** WHAT THE TASK REQUIRES **
Should pictures appear among the records, leave them out, and copy exactly only the lines from the first through the one with "background:#fdba74; border-right:5px solid", inclusive.

** INPUT **
◇ ◇ ◇ ◇

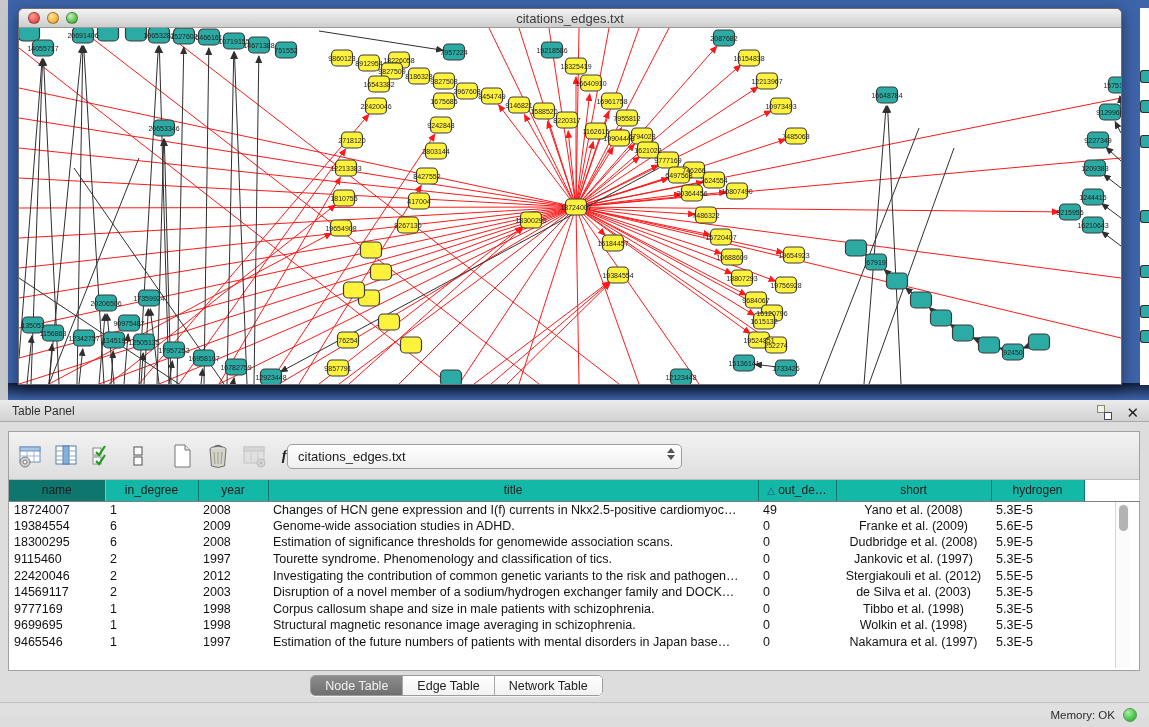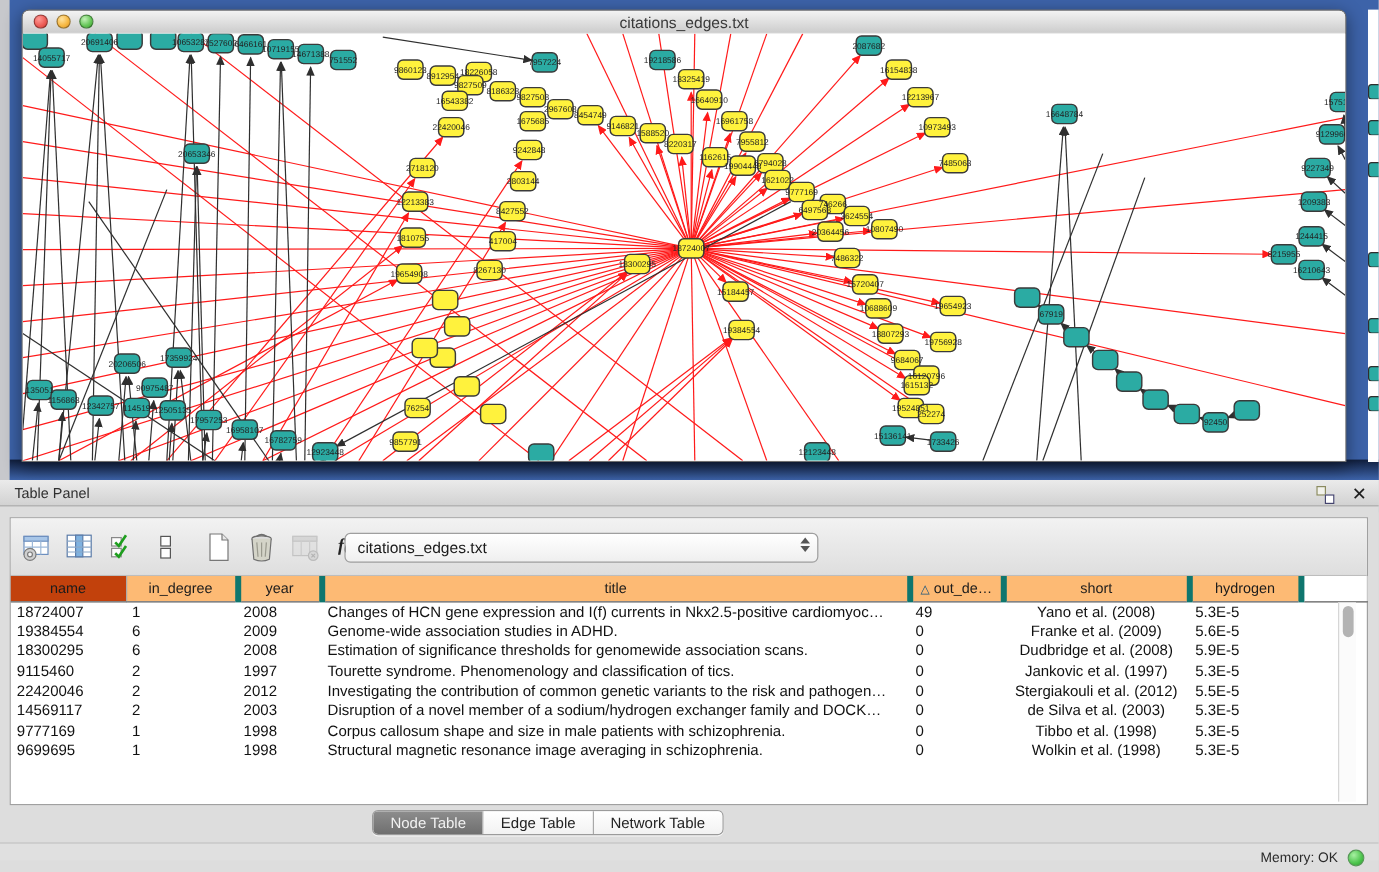--- a/index.html
+++ b/index.html
@@ -58,22 +58,22 @@
   .combo { position:absolute; left:278px; top:12px; width:395px; height:25px;
     border:1px solid #9F9F9F; border-radius:5px; background:linear-gradient(#FFFFFF,#EFEFEF);
     display:flex; align-items:center; font-size:13px; color:#1B1B1B; padding-left:10px; }
   .combo .stepper { position:absolute; right:6px; top:3px; display:flex; flex-direction:column; gap:2px; }
   .combo .stepper i { width:0; height:0; border-left:4px solid transparent; border-right:4px solid transparent; }
   .combo .stepper i.up { border-bottom:5px solid #555; }
   .combo .stepper i.dn { border-top:5px solid #555; }
 
   table.data { border-collapse:collapse; table-layout:fixed; width:1130px; font-size:12.5px; }
   table.data th { height:21px; font-weight:normal; color:#1c1c1c; font-size:12px;
-    background:#fdba74; border-right:5px solid #0f766e; border-bottom:1px solid #7F7F7F; text-align:center; }
-  table.data th.gray { background:#c2410c; border-right:1px solid #ABABAB; }
+    background:#14b8a6; border-right:1px solid #0f766e; border-bottom:1px solid #7F7F7F; text-align:center; }
+  table.data th.gray { background:#0f766e; border-right:1px solid #ABABAB; }
   table.data th.filler { background:#fff; border-right:1px solid #C9C9C9; }
   table.data td { height:16.6px; color:#111; white-space:nowrap; overflow:hidden; padding:0 0 0 5px; }
   table.data td.c { text-align:center; padding:0; }
   .tri { color:#16537e; font-size:10px; }
 
   .vscroll { position:absolute; right:9px; top:70px; width:15px; height:166px;
     background:#FBFBFB; border-left:1px solid #D6D6D6; }
   .vscroll .thumb { position:absolute; left:2.5px; top:3px; width:9px; height:26px;
     background:#B3B3B3; border-radius:5px; }
 
@@ -663,20 +663,30 @@
             <tr>
               <td>9699695</td>
               <td>1</td>
               <td>1998</td>
               <td>Structural magnetic resonance image averaging in schizophrenia.</td>
               <td>0</td>
               <td class="c">Wolkin et al. (1998)</td>
               <td>5.3E-5</td>
               <td></td>
             </tr>
+            <tr>
+              <td>9465546</td>
+              <td>1</td>
+              <td>1997</td>
+              <td>Estimation of the future numbers of patients with mental disorders in Japan base…</td>
+              <td>0</td>
+              <td class="c">Nakamura et al. (1997)</td>
+              <td>5.3E-5</td>
+              <td></td>
+            </tr>
           </tbody>
       </table>
       <div class="vscroll">
         <div class="thumb"></div>
       </div>
     </div>
 
     <div class="tabs">
       <div class="seg" id="seg-tabs">
           <div class="s sel">Node Table</div>

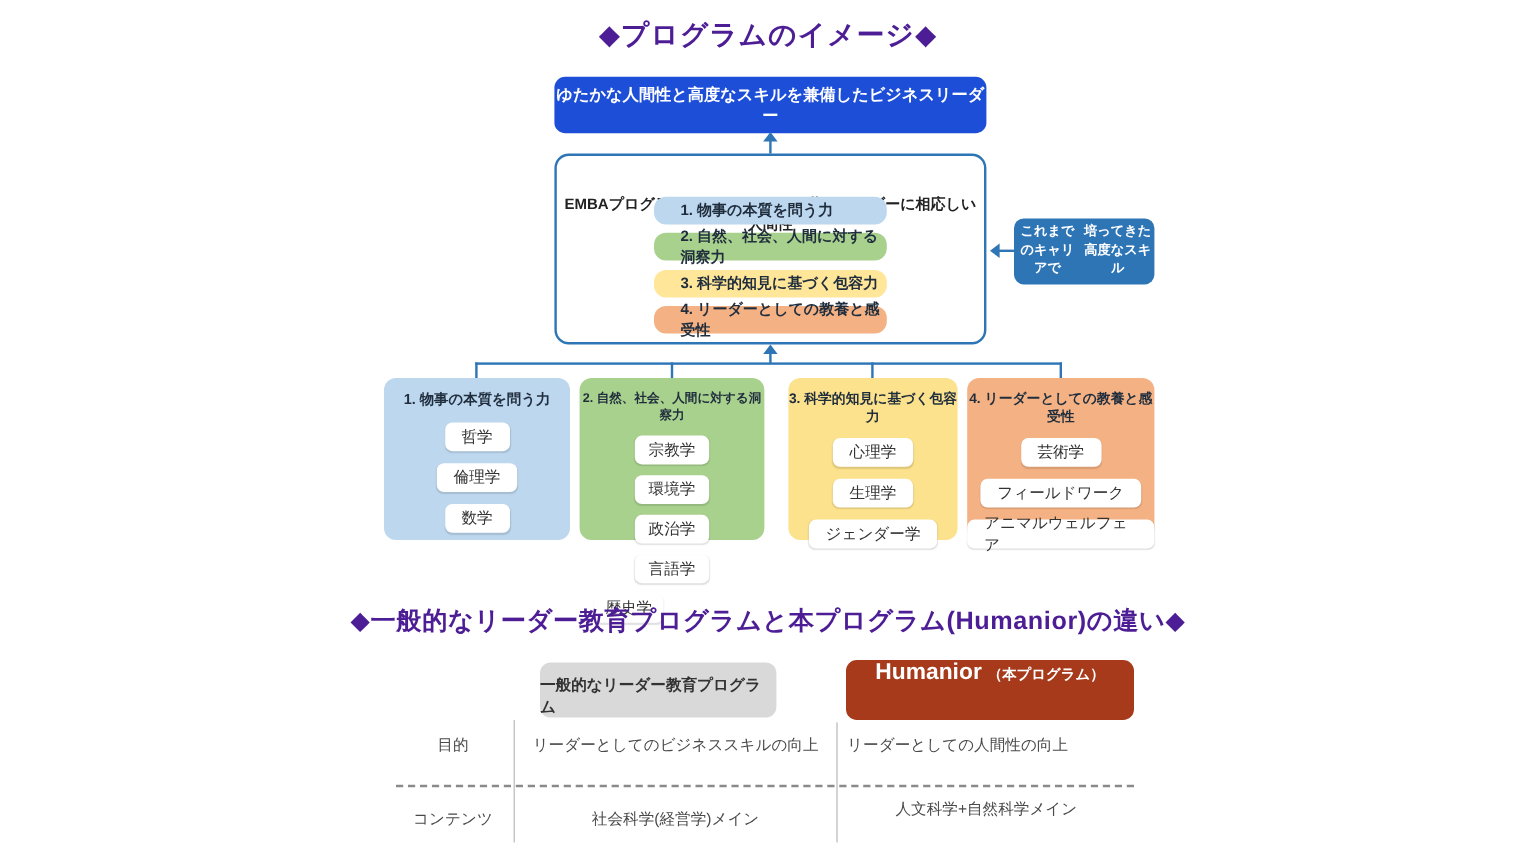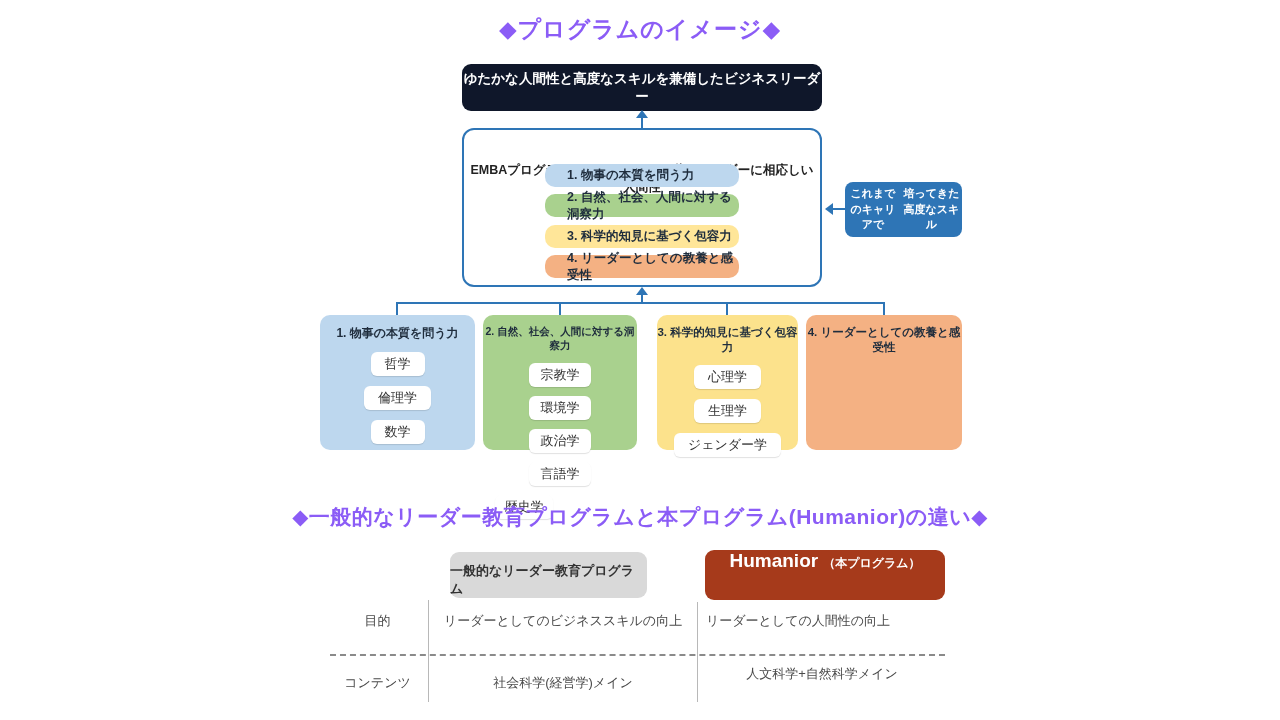--- a/index.html
+++ b/index.html
@@ -2,28 +2,28 @@
 <html><head>
 <meta charset="utf-8">
 <style>
   * { margin: 0; padding: 0; box-sizing: border-box; }
   html, body { width: 1280px; height: 720px; background: #ffffff; overflow: hidden; }
   body { font-family: "Liberation Sans", "DejaVu Sans", sans-serif; position: relative; }
 
   .abs { position: absolute; }
 
   
-  .sec-title { left: 0; width: 1280px; text-align: center; font-weight: bold; color: #8b5cf6; }
+  .sec-title { left: 0; width: 1280px; text-align: center; font-weight: bold; color: #4c1d95; }
   #title1 { top: 14px; font-size: 23px; letter-spacing: 1px; }
   #title2 { top: 503px; font-size: 21px; letter-spacing: 0.5px; }
 
   
   .goal-box {
     left: 462px; top: 64px; width: 360px; height: 47px;
-    background: #0f172a; border-radius: 9px;
+    background: #1d4ed8; border-radius: 9px;
     display: flex; align-items: center; justify-content: center;
     color: #fff; font-weight: bold; font-size: 13.5px; text-align: center;
   }
 
   
   .emba-box {
     left: 462px; top: 128px; width: 360px; height: 159px;
     background: #fff; border: 2px solid #2E75B6; border-radius: 12px;
   }
   .emba-title {
@@ -174,20 +174,25 @@
   <div class="cat-title">3. 科学的知見に基づく包容力</div>
   <div class="pill-col">
     <div class="pill">心理学</div>
     <div class="pill">生理学</div>
     <div class="pill">ジェンダー学</div>
   </div>
 </div>
 
 <div class="abs cat-box" id="cat3">
   <div class="cat-title">4. リーダーとしての教養と感受性</div>
+  <div class="pill-col">
+    <div class="pill">芸術学</div>
+    <div class="pill">フィールドワーク</div>
+    <div class="pill">アニマルウェルフェア</div>
+  </div>
 </div>
 
 <div class="abs sec-title" id="title2">◆一般的なリーダー教育プログラムと本プログラム(Humanior)の違い◆</div>
 
 <div class="abs hdr-generic">
   <span>一般的なリーダー教育プログラム</span>
 </div>
 <div class="abs hdr-humanior">
   <span class="big">Humanior</span>
   <span class="small">（本プログラム）</span>

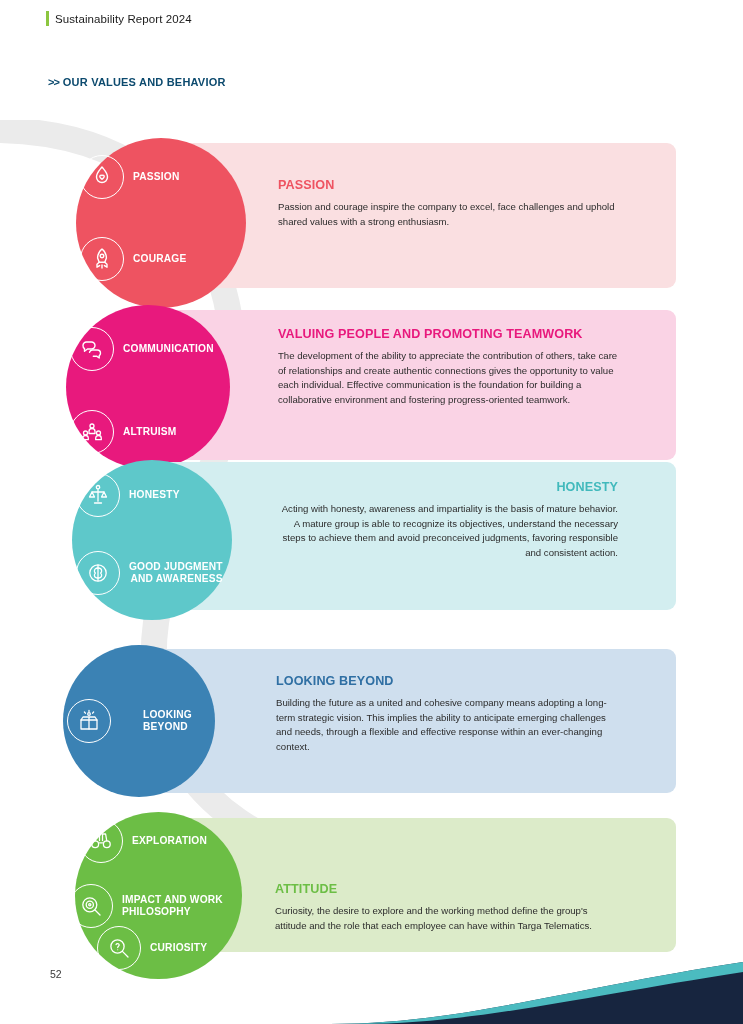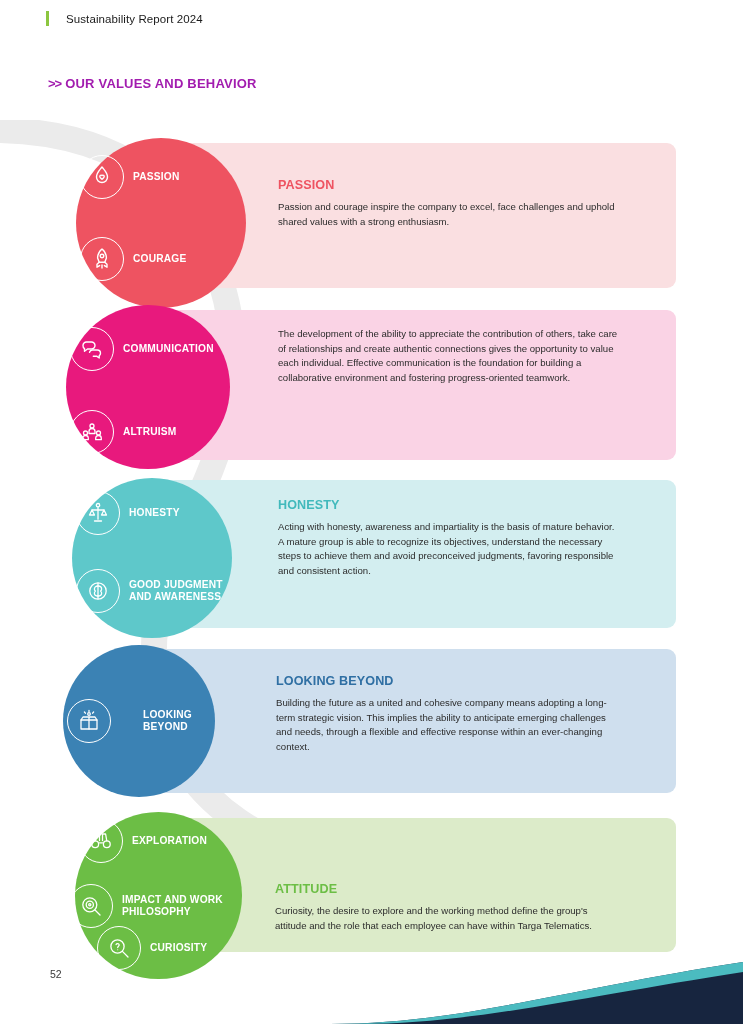--- a/index.html
+++ b/index.html
@@ -14,39 +14,39 @@
     position: relative;
     width: 743px; height: 1024px;
     background: #ffffff;
     overflow: hidden;
   }
 
   
   .header {
     position: absolute;
     top: 11px; left: 46px;
-    display: flex; align-items: center; gap: 17px;
+    display: flex; align-items: center; gap: 6px;
   }
   .header-bar {
     width: 3px; height: 15px;
     background: #8cc63f;
     display: block;
   }
   .header-title {
     font-size: 11.5px;
     color: #1a1a1a;
     letter-spacing: .1px;
   }
 
   .page-title {
     position: absolute;
     top: 76px; left: 48px;
-    font-size: 13px;
+    font-size: 11px;
     font-weight: bold;
-    color: #a21caf;
+    color: #0c4a6e;
     letter-spacing: .2px;
   }
   .page-title .chev { letter-spacing: -1px; margin-right: 4px; }
 
   
   .bg-swoosh {
     position: absolute;
     top: 120px; left: -20px;
     width: 470px; height: 810px;
     z-index: 0;
@@ -195,25 +195,26 @@
           <circle cx="5.5" cy="13" r="2"></circle>
           <circle cx="18.5" cy="13" r="2"></circle>
           <path d="M12 8.5c2 0 3 1.4 3 3v2H9v-2c0-1.6 1-3 3-3z"></path>
           <path d="M5.5 15.5c1.8 0 2.8 1.2 2.8 2.8v1.4H2.7v-1.4c0-1.6 1-2.8 2.8-2.8zM18.5 15.5c1.8 0 2.8 1.2 2.8 2.8v1.4h-5.6v-1.4c0-1.6 1-2.8 2.8-2.8z"></path>
         </svg>
       </div>
       <span class="icon-label">ALTRUISM</span>
     </div>
 
     <div class="panel-inner" style="top:22px; left:212px; width:340px;">
+      <div class="panel-title" style="color:#e8197d;">VALUING PEOPLE AND PROMOTING TEAMWORK</div>
       <div class="panel-body">The development of the ability to appreciate the contribution of others, take care of relationships and create authentic connections gives the opportunity to value each individual. Effective communication is the foundation for building a collaborative environment and fostering progress-oriented teamwork.</div>
     </div>
   </div>
 
-  <div class="block" style="top:478px; left:72px; width:630px; height:152px;">
+  <div class="block" style="top:460px; left:72px; width:630px; height:152px;text-align:right;">
     <div class="panel" style="top:2px; left:64px; width:540px; height:148px; background:#d3eef0;"></div>
     <div class="circle" style="top:0px; left:0px; width:160px; height:160px; background:#5ec8ca;"></div>
 
     <div class="iconrow" style="top:13px; left:4px;">
       <div class="icon-badge">
         <svg width="24" height="24" viewBox="0 0 24 24" fill="none" stroke="#ffffff" stroke-width="1.3" stroke-linecap="round" stroke-linejoin="round">
           <circle cx="12" cy="4.2" r="1.7"></circle>
           <path d="M12 6.2v12M6 9h12"></path>
           <path d="M6 9l-2.5 5h5L6 9zM18 9l-2.5 5h5L18 9z"></path>
           <path d="M8.5 20h7"></path>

◇ ◇ ◇ ◇

** WRITTEN SOLUTION **
--- a/index.html
+++ b/index.html
@@ -58,22 +58,22 @@
   .combo { position:absolute; left:278px; top:12px; width:395px; height:25px;
     border:1px solid #9F9F9F; border-radius:5px; background:linear-gradient(#FFFFFF,#EFEFEF);
     display:flex; align-items:center; font-size:13px; color:#1B1B1B; padding-left:10px; }
   .combo .stepper { position:absolute; right:6px; top:3px; display:flex; flex-direction:column; gap:2px; }
   .combo .stepper i { width:0; height:0; border-left:4px solid transparent; border-right:4px solid transparent; }
   .combo .stepper i.up { border-bottom:5px solid #555; }
   .combo .stepper i.dn { border-top:5px solid #555; }
 
   table.data { border-collapse:collapse; table-layout:fixed; width:1130px; font-size:12.5px; }
   table.data th { height:21px; font-weight:normal; color:#1c1c1c; font-size:12px;
-    background:#fdba74; border-right:5px solid #0f766e; border-bottom:1px solid #7F7F7F; text-align:center; }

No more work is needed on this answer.